• Problem to work on: Retype the data below, every word of it, exactly.
Content starts
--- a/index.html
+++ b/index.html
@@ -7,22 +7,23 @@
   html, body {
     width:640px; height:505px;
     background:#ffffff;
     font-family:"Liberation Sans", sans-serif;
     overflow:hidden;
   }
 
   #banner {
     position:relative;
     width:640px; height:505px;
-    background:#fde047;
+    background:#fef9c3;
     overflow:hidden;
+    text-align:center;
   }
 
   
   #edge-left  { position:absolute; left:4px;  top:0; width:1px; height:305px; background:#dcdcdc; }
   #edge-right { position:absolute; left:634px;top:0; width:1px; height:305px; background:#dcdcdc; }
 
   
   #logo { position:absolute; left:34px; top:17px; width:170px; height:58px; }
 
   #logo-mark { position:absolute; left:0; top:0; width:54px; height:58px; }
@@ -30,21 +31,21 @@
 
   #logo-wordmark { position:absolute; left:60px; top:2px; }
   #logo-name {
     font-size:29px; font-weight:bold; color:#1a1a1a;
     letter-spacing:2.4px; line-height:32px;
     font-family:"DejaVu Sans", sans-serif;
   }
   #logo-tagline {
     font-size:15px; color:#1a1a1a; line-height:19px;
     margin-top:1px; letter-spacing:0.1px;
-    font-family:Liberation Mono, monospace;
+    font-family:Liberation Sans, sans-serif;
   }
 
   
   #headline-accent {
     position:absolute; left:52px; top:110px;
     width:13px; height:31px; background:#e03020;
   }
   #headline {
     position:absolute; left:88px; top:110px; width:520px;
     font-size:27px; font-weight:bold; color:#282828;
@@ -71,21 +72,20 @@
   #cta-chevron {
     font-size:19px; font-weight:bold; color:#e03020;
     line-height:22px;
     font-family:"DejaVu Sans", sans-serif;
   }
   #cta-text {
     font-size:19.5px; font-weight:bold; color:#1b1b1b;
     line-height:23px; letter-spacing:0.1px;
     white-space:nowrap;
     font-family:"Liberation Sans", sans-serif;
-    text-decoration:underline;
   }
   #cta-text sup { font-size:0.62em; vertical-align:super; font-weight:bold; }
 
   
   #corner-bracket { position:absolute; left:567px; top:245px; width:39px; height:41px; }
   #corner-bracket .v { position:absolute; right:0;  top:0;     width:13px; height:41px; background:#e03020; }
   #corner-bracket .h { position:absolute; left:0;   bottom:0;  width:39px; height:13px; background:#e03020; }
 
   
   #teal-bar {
Content ends
• Written answer:
--- a/index.html
+++ b/index.html
@@ -7,22 +7,23 @@
   html, body {
     width:640px; height:505px;
     background:#ffffff;
     font-family:"Liberation Sans", sans-serif;
     overflow:hidden;
   }
 
   #banner {
     position:relative;
     width:640px; height:505px;
-    background:#fde047;
+    background:#fef9c3;
     overflow:hidden;
+    text-align:center;
   }
 
   
   #edge-left  { position:absolute; left:4px;  top:0; width:1px; height:305px; background:#dcdcdc; }
   #edge-right { position:absolute; left:634px;top:0; width:1px; height:305px; background:#dcdcdc; }
 
   
   #logo { position:absolute; left:34px; top:17px; width:170px; height:58px; }
 
   #logo-mark { position:absolute; left:0; top:0; width:54px; height:58px; }
@@ -30,21 +31,21 @@
 
   #logo-wordmark { position:absolute; left:60px; top:2px; }
   #logo-name {
     font-size:29px; font-weight:bold; color:#1a1a1a;
     letter-spacing:2.4px; line-height:32px;
     font-family:"DejaVu Sans", sans-serif;
   }
   #logo-tagline {
     font-size:15px; color:#1a1a1a; line-height:19px;
     margin-top:1px; letter-spacing:0.1px;
-    font-family:Liberation Mono, monospace;
+    font-family:Liberation Sans, sans-serif;
   }
 
   
   #headline-accent {
     position:absolute; left:52px; top:110px;
     width:13px; height:31px; background:#e03020;
   }
   #headline {
     position:absolute; left:88px; top:110px; width:520px;
     font-size:27px; font-weight:bold; color:#282828;
@@ -71,21 +72,20 @@
   #cta-chevron {
     font-size:19px; font-weight:bold; color:#e03020;
     line-height:22px;
     font-family:"DejaVu Sans", sans-serif;
   }
   #cta-text {
     font-size:19.5px; font-weight:bold; color:#1b1b1b;
     line-height:23px; letter-spacing:0.1px;
     white-space:nowrap;
     font-family:"Liberation Sans", sans-serif;
-    text-decoration:underline;
   }
   #cta-text sup { font-size:0.62em; vertical-align:super; font-weight:bold; }
 
   
   #corner-bracket { position:absolute; left:567px; top:245px; width:39px; height:41px; }
   #corner-bracket .v { position:absolute; right:0;  top:0;     width:13px; height:41px; background:#e03020; }
   #corner-bracket .h { position:absolute; left:0;   bottom:0;  width:39px; height:13px; background:#e03020; }
 
   
   #teal-bar {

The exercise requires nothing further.